— EXERCISE OBJECTIVE —
Reproduce only the lines below from the line containing "2025-01-23: 7 -> 5.5" to the line containing "2015-06-24: none -> 0", exactly as written, with both end lines kept. Omit the pictures.

— MATERIAL TO PROCESS —
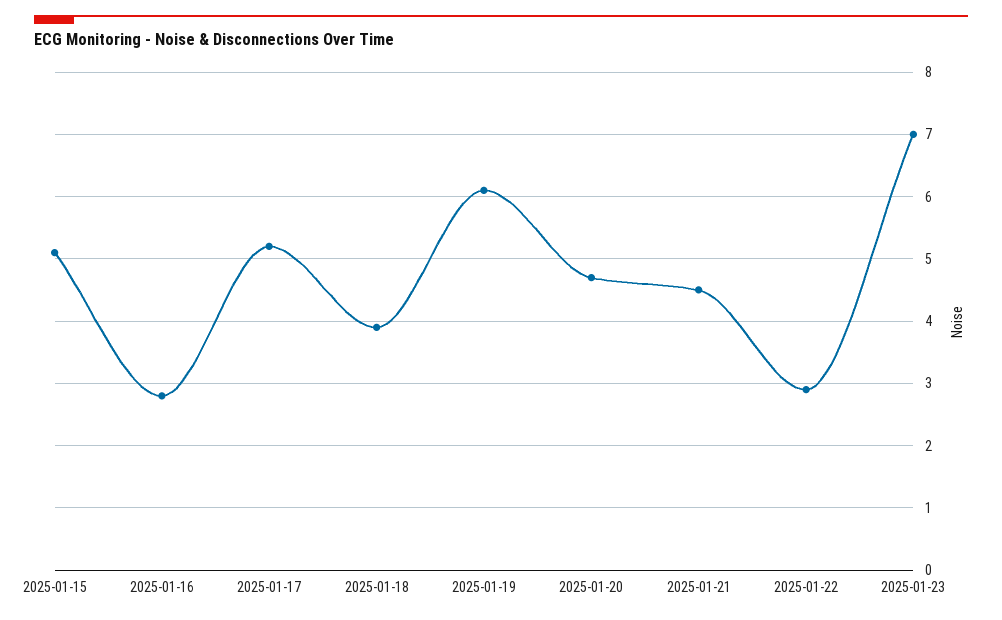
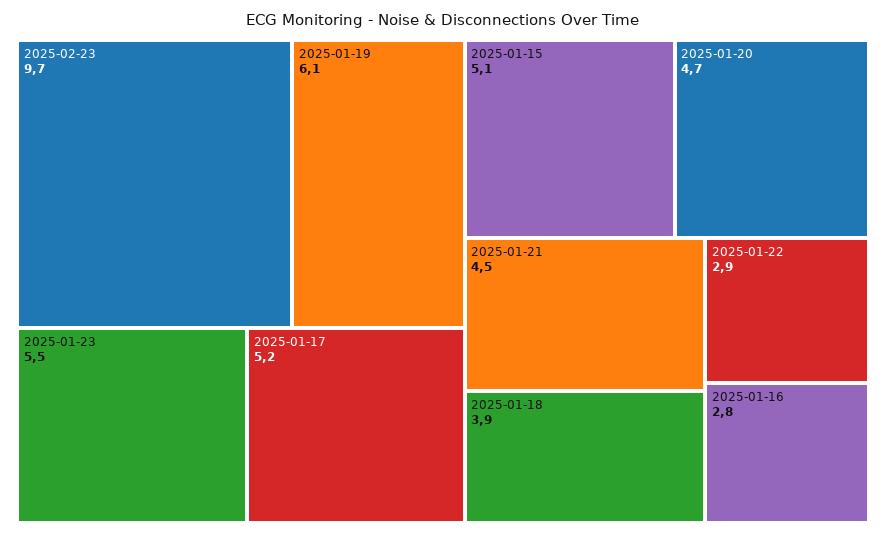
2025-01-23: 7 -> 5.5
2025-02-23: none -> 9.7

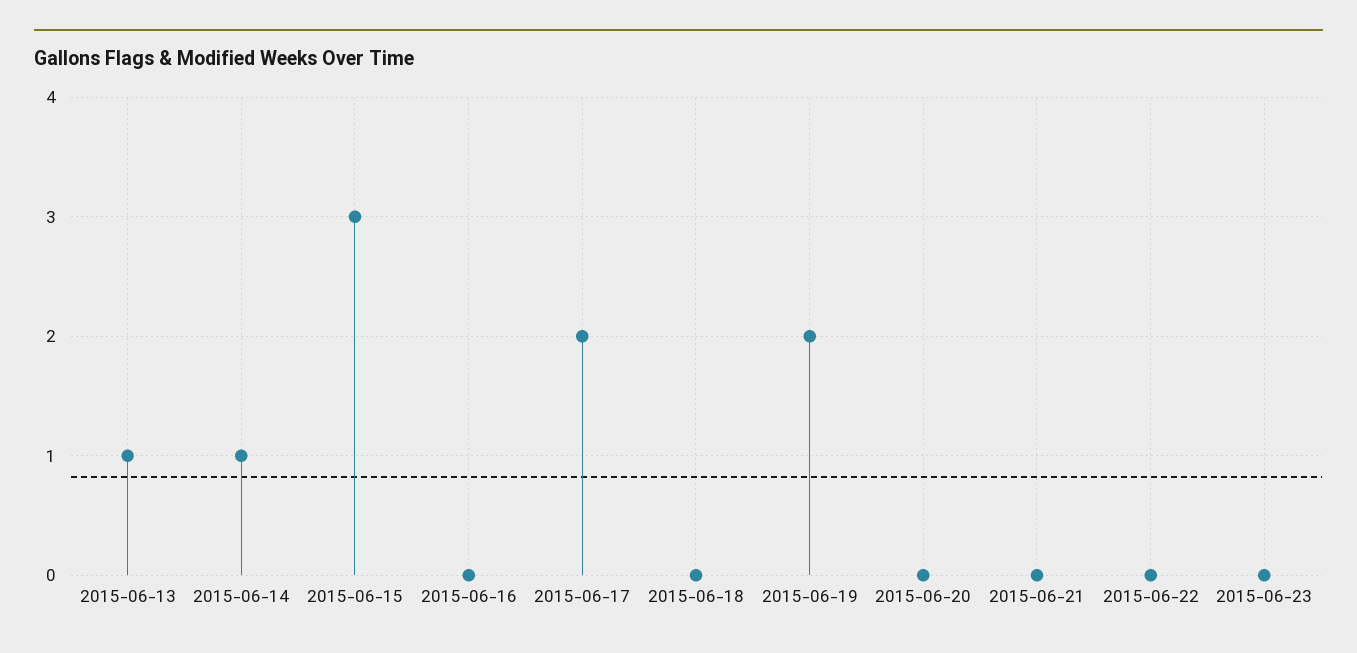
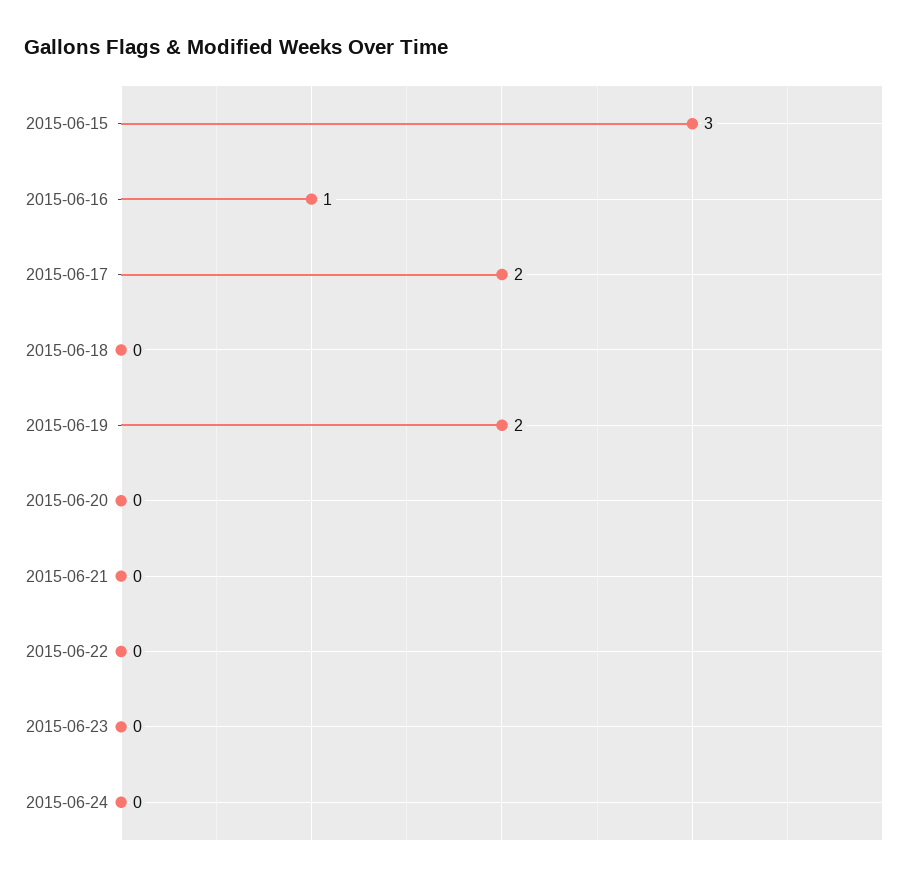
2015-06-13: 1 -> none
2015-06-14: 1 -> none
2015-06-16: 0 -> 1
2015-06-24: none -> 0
--
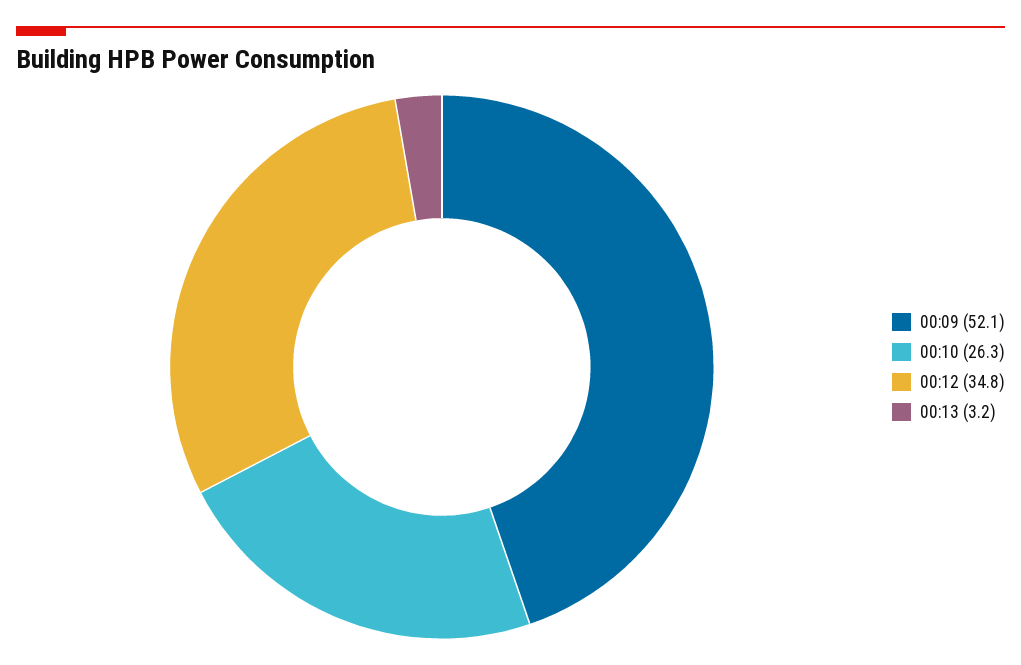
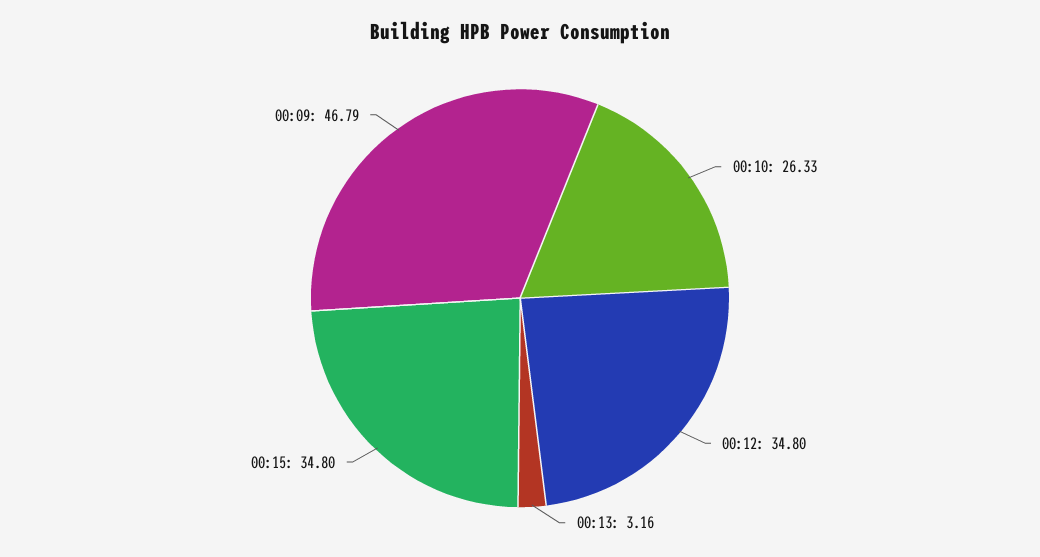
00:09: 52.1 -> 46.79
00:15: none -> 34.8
==
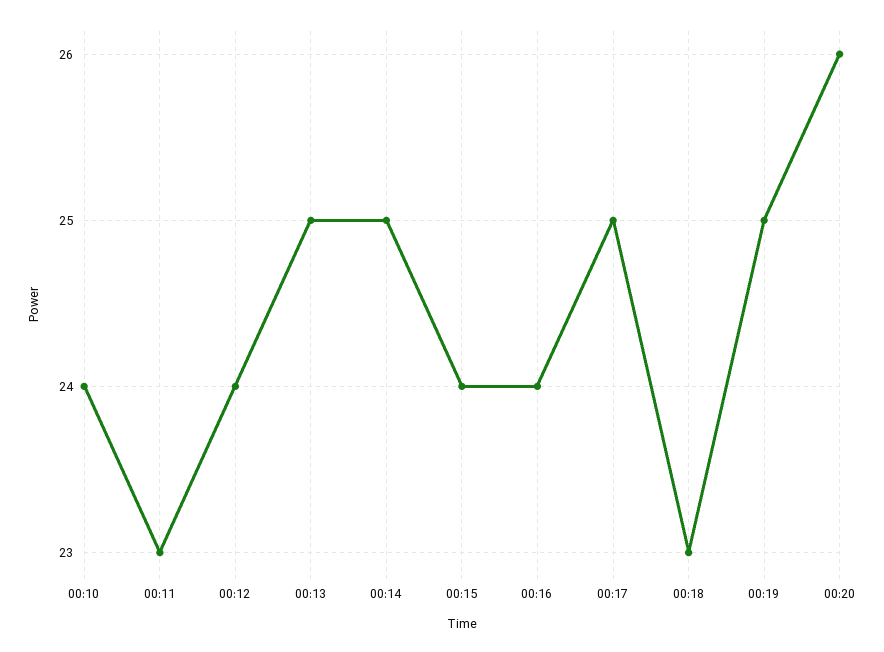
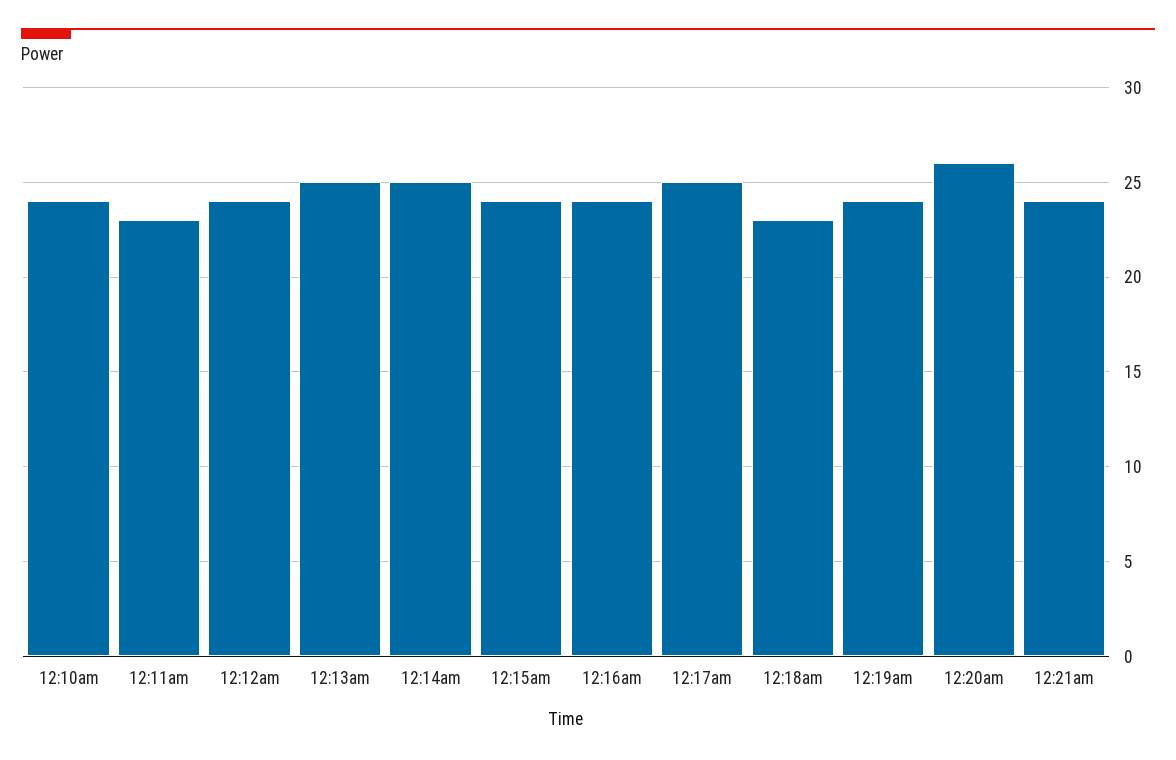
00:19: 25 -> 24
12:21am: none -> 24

— WORKED SOLUTION —
2025-01-23: 7 -> 5.5
2025-02-23: none -> 9.7

2015-06-13: 1 -> none
2015-06-14: 1 -> none
2015-06-16: 0 -> 1
2015-06-24: none -> 0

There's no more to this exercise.